Beta Club Hosts Blood Drive

Beta Club Hosts Blood Drive

Will Hamilton, Staff writer

Over 4.5 million Americans need blood transfusions every year. On October 25, 2017, the Chamblee Charter High School Beta Club hosted a blood drive with the Red Cross, and 62 students donated blood that will go on to save the lives of many.

The October blood drive was the first time donating blood for many students, including senior James Gibbs. Gibbs has the most common blood type: O+. For this reason, the Red Cross employees wanted to get as much of his blood as possible. He was one of only a few students to do two full donations.

“Whole blood donations take your plasma, your platelets, and your red blood cells. Plasma and platelets replenish red blood cells. But for me, they just wanted my red blood cells,” he said. “So that’s why they let me keep my plasma and platelets, so they could take more because it’s replenishing as they take it.”

Gibbs decided to donate blood for extra credit.

“Mrs. Branca was giving out bonus points, and you already know we need a boost in that class,” he said. “So 100 percent of the reason I did it was so I don’t fail Mrs. Branca.”

It was senior Martha Wilber’s second time donating. She passed out after her first time donating blood, which was at a past CCHS Blood Drive. Fainting is a fairly typical occurrence for first-time donors for a variety of reasons, including drops in blood pressure and anxiety.

“I made it through the whole thing, and as they were about to take the needle out, I blacked out,” said Wilber. “Then I woke up and was covered in wet rags.”

Wilber donated for multiple reasons, one being the opportunity to earn service hours.

“But I also think it is really important to donate blood,” she said. “And I think everybody who is eligible to should.”

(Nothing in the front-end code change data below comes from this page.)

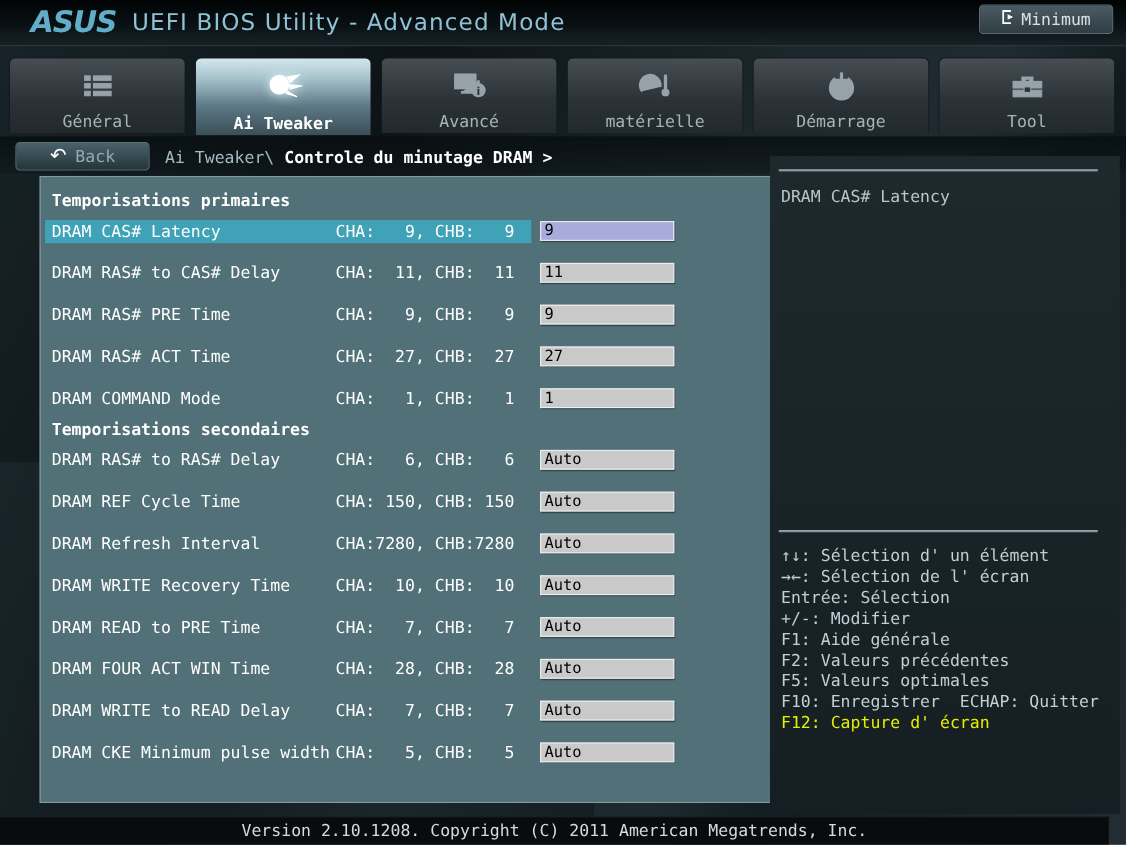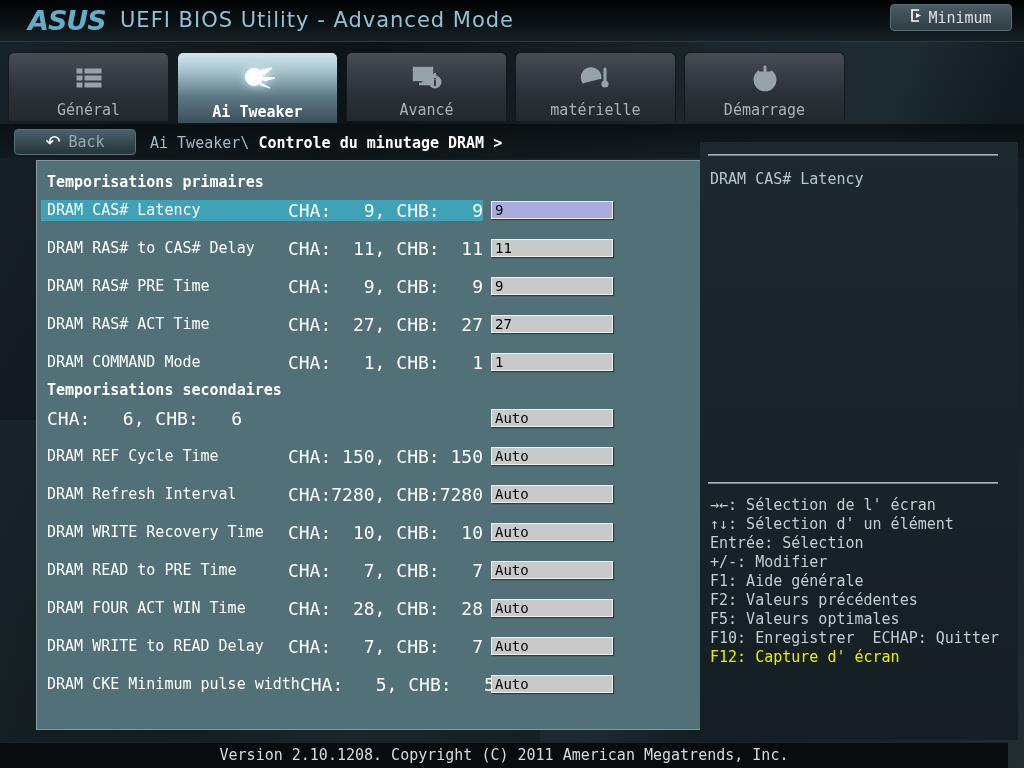--- a/index.html
+++ b/index.html
@@ -60,21 +60,21 @@
 
   
   .panel { position:absolute; left:36px; top:160px; width:780px; height:570px;
     background:#527077; border:1px solid #86999e; padding-top:12px; }
   .sec-head { height:18px; line-height:18px; margin-left:10px; font-size:15px;
     font-weight:bold; color:#fff; }
   .row { height:38px; display:flex; align-items:center; padding-left:4px; }
   .row-main { display:flex; align-items:center; width:442px; height:21px; padding-left:6px; }
   .row.sel .row-main { background:#3fa2b6; }
   .row .lbl { width:258px; font-size:15px; color:#fff; white-space:pre; }
-  .row .chn { font-size:18px; color:#fff; white-space:pre; }
+  .row .chn { font-size:15px; color:#fff; white-space:pre; }
   .valbox { margin-left:8px; width:122px; height:18px; background:#c9c9c9;
     border:1px solid #eceff0; box-shadow:1px 1px 1px rgba(0,0,0,.45);
     font-size:14px; color:#000; padding:0 3px; line-height:16px; cursor:pointer; }
   .row.sel .valbox { background:#a9abdd; }
 
   
   .sbar { position:absolute; right:8px; top:179px; width:28px; height:368px; }
   .sbtn { position:absolute; left:0; width:28px; height:27px; border-radius:4px;
     background:linear-gradient(#44565e,#243338); border:1px solid #5a7079;
     color:#fff; font-size:10px; text-align:center; line-height:25px; cursor:pointer; }
@@ -167,20 +167,31 @@
   </div>
   <div class="tab">
     <div class="icn">
       <svg width="28" height="27" viewBox="0 0 28 27" fill="none" stroke-width="3">
         <path d="M8.5 6.5 A10 10 0 1 0 19.5 6.5"></path>
         <path d="M14 2 V12" stroke-linecap="round"></path>
       </svg>
     </div>
     <div class="lbl">Démarrage</div>
   </div>
+  <div class="tab">
+    <div class="icn">
+      <svg width="32" height="24" viewBox="0 0 32 24" stroke="none">
+        <path d="M11 8 V4 H21 V8 H18 V6 H14 V8 Z"></path>
+        <rect x="3" y="8" width="26" height="6"></rect>
+        <rect x="3" y="16" width="26" height="6"></rect>
+        <rect x="13" y="13" width="6" height="5" fill="#2c3338"></rect>
+      </svg>
+    </div>
+    <div class="lbl">Tool</div>
+  </div>
 </div>
 
 <div class="crumb-strip"></div>
 <div class="back-btn">
   <span class="arrow">↶</span>
   <span class="txt">Back</span>
 </div>
 <div class="crumb-text"><span class="pre-part">Ai Tweaker\ </span><span class="cur-part">Controle du minutage DRAM &gt;</span></div>
 
 <div class="panel">
@@ -219,20 +230,21 @@
         <span class="lbl">DRAM COMMAND Mode</span>
         <span class="chn">CHA:   1, CHB:   1</span>
       </div>
     <div class="valbox">1</div>
   </div>
 
   <div class="sec-head">Temporisations secondaires</div>
 
   <div class="row">
     <div class="row-main">
+        <span class="lbl">DRAM RAS# to RAS# Delay</span>
         <span class="chn">CHA:   6, CHB:   6</span>
       </div>
     <div class="valbox">Auto</div>
   </div>
   <div class="row">
     <div class="row-main">
         <span class="lbl">DRAM REF Cycle Time</span>
         <span class="chn">CHA: 150, CHB: 150</span>
       </div>
     <div class="valbox">Auto</div>
@@ -287,22 +299,22 @@
     </div>
     <div class="sbtn down"><span>▼</span></div>
   </div>
 </div>
 
 <div class="sidebar">
   <div class="sep one"></div>
   <div class="help-title">DRAM CAS# Latency</div>
   <div class="sep two"></div>
   <div class="shortcuts">
+    <div>↑↓: Sélection d' un élément</div>
     <div>→←: Sélection de l' écran</div>
-    <div>↑↓: Sélection d' un élément</div>
     <div>Entrée: Sélection</div>
     <div>+/-: Modifier</div>
     <div>F1: Aide générale</div>
     <div>F2: Valeurs précédentes</div>
     <div>F5: Valeurs optimales</div>
     <div>F10: Enregistrer  ECHAP: Quitter</div>
     <div class="hl">F12: Capture d' écran</div>
   </div>
 </div>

Not everyone is eligible to donate blood. Ironically, three of the main organizers of the blood drive were all ineligible to donate. Beta Club sponsor Kelley Dorrill cannot donate because of height and weight restrictions, Red Cross account manager and blood drive organizer Ivy Campbell cannot because she grew up in Europe and falls under the Mad Cow ban, and Beta Club President Sakshi Sehgal cannot because she goes to India every summer.

Even though they cannot donate, they encourage eligible people to do so. Sehgal knows first hand the importance of donating blood.

“I was in a car accident when I was nine, with my brother and my mom,” she said. “My mom had to get blood donations.”

The CCHS Beta Club and Red Cross, who have been hosting blood drives for more than a decade, put lots of time and effort into organizing the event.

“I’d say we have a mutual relationship at this point,” said Dorrill. “They count on us, we count on them.”

It is the fourth drive Sehgal has helped to organize.

“The Red Cross people come in in the mornings and set all the basic things up,” said Sehgal. “[Beta members] are here coordinating when people are signing in, making sure they are in the [resting area] long enough, and things like that.”

A crucial part of the blood drive is ensuring the safety of donors. Many steps were taken to do so.

First off, the event is supervised by extensively trained Red Cross employees. Other than donors, these employees are the only people allowed in the donating area.

“[Employees] have at least an M.A.[Master of Arts],” said Campbell. “But when we hire them, they go through a 3-6 month training process to become phlebotomists.”

A phlebotomist is a health care professional that specializes in drawing blood.

The Red Cross also educates donors on how they can prepare themselves before they show up at the blood drive.

“We tell them to drink lots of fluids, like juice and water, 24 to 48 hours beforehand,” said Campbell.

Gibbs made sure he was very hydrated, and proudly showed off his beverage of choice.

“I had blood orange Kroger water today since we are out here donating blood,” he said. “It’s caffeine free, it’s yummy as heck, and it’s only 59 cents.”

Organizers also strive to make sure donors are relaxed, giving them time to sit and talk with friends before donating. Donors are also encouraged to listen to music while donating.

One of the most important precautions is protecting students if they faint, which typically occurs after donating. There is a rest area set up near the donating area with a large mat and sugary snacks and drinks.

“They have to sit on the mat for 20 minutes until they feel well enough for us to let them go,” said Sehgal.

Chamblee has saved thousands of lives through blood drives; the Red Cross’ system has record of Chamblee hosting blood drives since 2003, and since then, Chamblee has donated 2,354 pints of blood. Since one pint can potentially go to three patients, that is a total of 7,062 lives saved.

Students will have another chance to donate blood and save lives when Beta hosts the second of its two annual blood drives next spring.